TASK DIRECTIONS: Filter on the word "AXISPRO": copy each matching line from the listing below.

SOURCE DATA:
+ + + + +
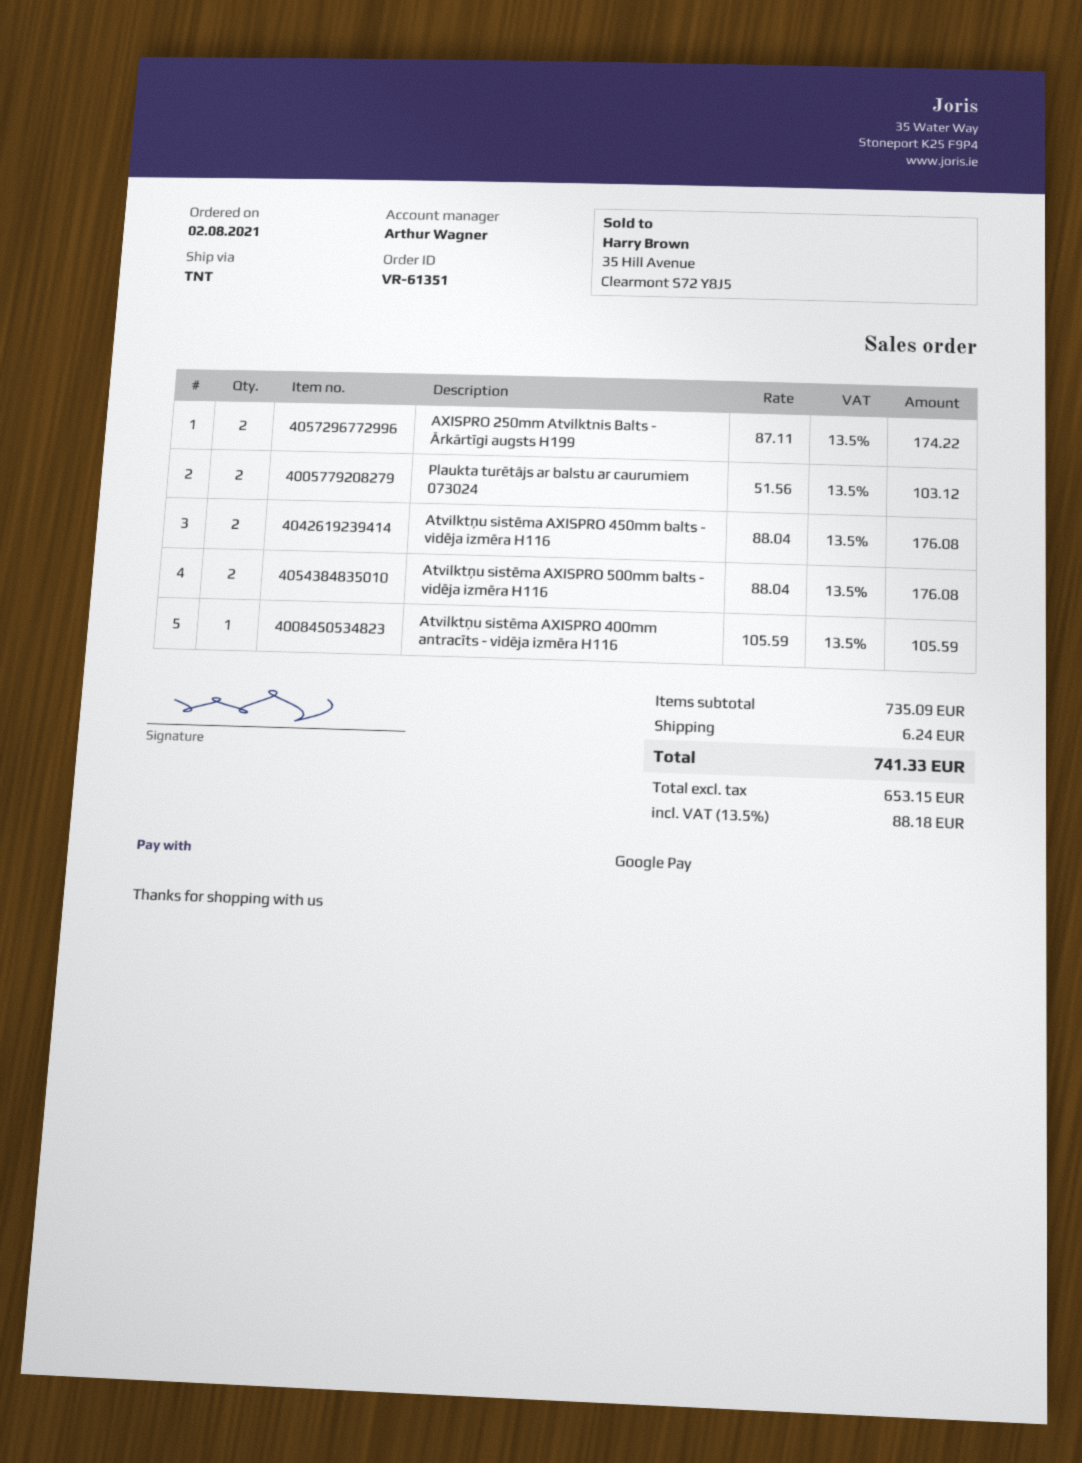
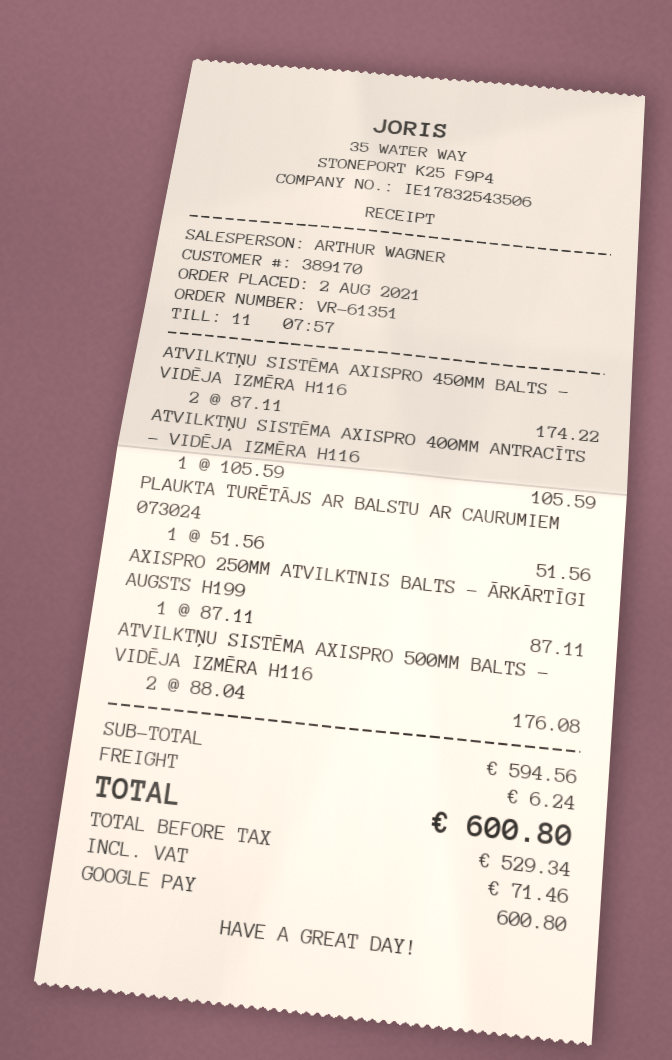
AXISPRO 250mm Atvilktnis Balts - Ārkārtīgi augsts H199: 2 x 87.11 = 174.22 -> 1 x 87.11 = 87.11
Plaukta turētājs ar balstu ar caurumiem 073024: 2 x 51.56 = 103.12 -> 1 x 51.56 = 51.56
Atvilktņu sistēma AXISPRO 450mm balts - vidēja izmēra H116: 2 x 88.04 = 176.08 -> 2 x 87.11 = 174.22
subtotal: 735.09 -> 594.56
net: 653.15 -> 529.34
tax: 88.18 -> 71.46
total: 741.33 -> 600.80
+ + + + +
OUTPUT OF THE EXERCISE:
AXISPRO 250mm Atvilktnis Balts - Ārkārtīgi augsts H199: 2 x 87.11 = 174.22 -> 1 x 87.11 = 87.11
Atvilktņu sistēma AXISPRO 450mm balts - vidēja izmēra H116: 2 x 88.04 = 176.08 -> 2 x 87.11 = 174.22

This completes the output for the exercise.